→ **Available data**:
------------------------------------------------------------
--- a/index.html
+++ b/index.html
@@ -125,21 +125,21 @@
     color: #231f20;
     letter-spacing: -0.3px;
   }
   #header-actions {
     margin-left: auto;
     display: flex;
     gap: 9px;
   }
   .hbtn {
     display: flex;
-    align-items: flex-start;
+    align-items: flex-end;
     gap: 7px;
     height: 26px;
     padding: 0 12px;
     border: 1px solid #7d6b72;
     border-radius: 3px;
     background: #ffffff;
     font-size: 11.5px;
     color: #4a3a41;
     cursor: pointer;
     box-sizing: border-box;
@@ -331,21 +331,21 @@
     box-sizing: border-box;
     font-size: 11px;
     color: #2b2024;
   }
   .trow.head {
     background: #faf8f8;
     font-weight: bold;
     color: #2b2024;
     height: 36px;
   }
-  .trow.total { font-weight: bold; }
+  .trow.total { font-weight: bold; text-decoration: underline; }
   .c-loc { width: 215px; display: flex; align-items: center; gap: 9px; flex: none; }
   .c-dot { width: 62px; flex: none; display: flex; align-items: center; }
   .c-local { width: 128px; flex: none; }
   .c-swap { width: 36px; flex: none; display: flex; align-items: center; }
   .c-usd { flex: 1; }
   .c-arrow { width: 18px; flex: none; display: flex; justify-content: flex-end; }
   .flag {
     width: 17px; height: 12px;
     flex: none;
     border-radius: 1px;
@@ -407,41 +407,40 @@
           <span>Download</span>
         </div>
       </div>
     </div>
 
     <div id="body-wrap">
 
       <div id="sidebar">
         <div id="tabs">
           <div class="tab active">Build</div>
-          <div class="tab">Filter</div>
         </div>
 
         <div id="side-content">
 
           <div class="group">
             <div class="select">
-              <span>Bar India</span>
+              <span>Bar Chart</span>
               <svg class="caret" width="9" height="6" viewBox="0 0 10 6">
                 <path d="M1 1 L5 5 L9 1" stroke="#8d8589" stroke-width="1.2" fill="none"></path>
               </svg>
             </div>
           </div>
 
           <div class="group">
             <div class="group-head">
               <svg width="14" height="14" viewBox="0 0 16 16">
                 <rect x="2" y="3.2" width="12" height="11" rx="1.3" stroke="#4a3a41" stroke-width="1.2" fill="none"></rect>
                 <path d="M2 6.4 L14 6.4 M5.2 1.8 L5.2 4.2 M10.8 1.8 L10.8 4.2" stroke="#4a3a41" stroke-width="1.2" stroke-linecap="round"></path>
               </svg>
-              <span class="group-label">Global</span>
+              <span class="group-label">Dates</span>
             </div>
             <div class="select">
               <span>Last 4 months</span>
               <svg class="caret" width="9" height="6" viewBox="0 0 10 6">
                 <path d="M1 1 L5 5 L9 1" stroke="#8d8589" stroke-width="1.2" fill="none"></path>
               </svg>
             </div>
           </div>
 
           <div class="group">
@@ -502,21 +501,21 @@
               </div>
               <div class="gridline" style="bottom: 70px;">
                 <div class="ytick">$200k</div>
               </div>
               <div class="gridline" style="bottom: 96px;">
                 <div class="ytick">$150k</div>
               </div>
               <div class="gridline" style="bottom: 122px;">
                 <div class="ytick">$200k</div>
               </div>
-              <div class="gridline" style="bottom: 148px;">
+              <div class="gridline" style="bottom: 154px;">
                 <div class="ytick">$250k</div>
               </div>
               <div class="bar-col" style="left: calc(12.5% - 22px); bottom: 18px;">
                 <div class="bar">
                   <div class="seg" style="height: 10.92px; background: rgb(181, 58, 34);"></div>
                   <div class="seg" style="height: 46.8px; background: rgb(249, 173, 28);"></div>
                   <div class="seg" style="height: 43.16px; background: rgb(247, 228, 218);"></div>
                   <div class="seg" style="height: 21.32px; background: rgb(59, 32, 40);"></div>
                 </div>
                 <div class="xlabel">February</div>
------------------------------------------------------------
→ **Task prompt**:
For the entries above, count the lines that contain the string "align", and state that number without further comment.

→ **Exercise output**:
5